What the task asks: Pick each line containing "health" out of the records.

Data section:
__________
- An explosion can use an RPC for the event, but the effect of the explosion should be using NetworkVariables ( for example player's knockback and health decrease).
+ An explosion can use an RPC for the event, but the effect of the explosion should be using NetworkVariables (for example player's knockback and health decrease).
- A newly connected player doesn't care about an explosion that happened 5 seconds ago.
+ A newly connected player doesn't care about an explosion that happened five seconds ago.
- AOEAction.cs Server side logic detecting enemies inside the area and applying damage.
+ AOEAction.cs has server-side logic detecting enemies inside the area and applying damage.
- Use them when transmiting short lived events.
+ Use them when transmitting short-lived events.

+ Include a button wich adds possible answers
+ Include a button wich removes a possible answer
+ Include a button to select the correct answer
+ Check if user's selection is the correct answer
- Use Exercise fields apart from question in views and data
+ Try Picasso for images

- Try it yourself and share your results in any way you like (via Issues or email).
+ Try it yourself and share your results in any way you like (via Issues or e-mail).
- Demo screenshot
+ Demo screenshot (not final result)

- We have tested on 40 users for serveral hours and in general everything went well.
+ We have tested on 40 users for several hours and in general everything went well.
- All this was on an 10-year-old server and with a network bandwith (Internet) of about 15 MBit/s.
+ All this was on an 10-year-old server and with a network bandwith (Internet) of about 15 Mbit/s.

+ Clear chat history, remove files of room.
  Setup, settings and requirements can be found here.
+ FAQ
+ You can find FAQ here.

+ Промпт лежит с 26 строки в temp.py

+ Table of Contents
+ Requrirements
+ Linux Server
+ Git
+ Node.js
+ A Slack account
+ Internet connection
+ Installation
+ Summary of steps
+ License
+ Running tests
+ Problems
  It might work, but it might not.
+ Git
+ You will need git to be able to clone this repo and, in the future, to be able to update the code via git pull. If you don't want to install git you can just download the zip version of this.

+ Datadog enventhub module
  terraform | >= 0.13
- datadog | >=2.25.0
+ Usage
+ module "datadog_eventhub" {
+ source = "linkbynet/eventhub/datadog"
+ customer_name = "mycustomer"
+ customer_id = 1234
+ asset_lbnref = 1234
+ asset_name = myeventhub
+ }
__________
Result of the exercise:
- An explosion can use an RPC for the event, but the effect of the explosion should be using NetworkVariables ( for example player's knockback and health decrease).
+ An explosion can use an RPC for the event, but the effect of the explosion should be using NetworkVariables (for example player's knockback and health decrease).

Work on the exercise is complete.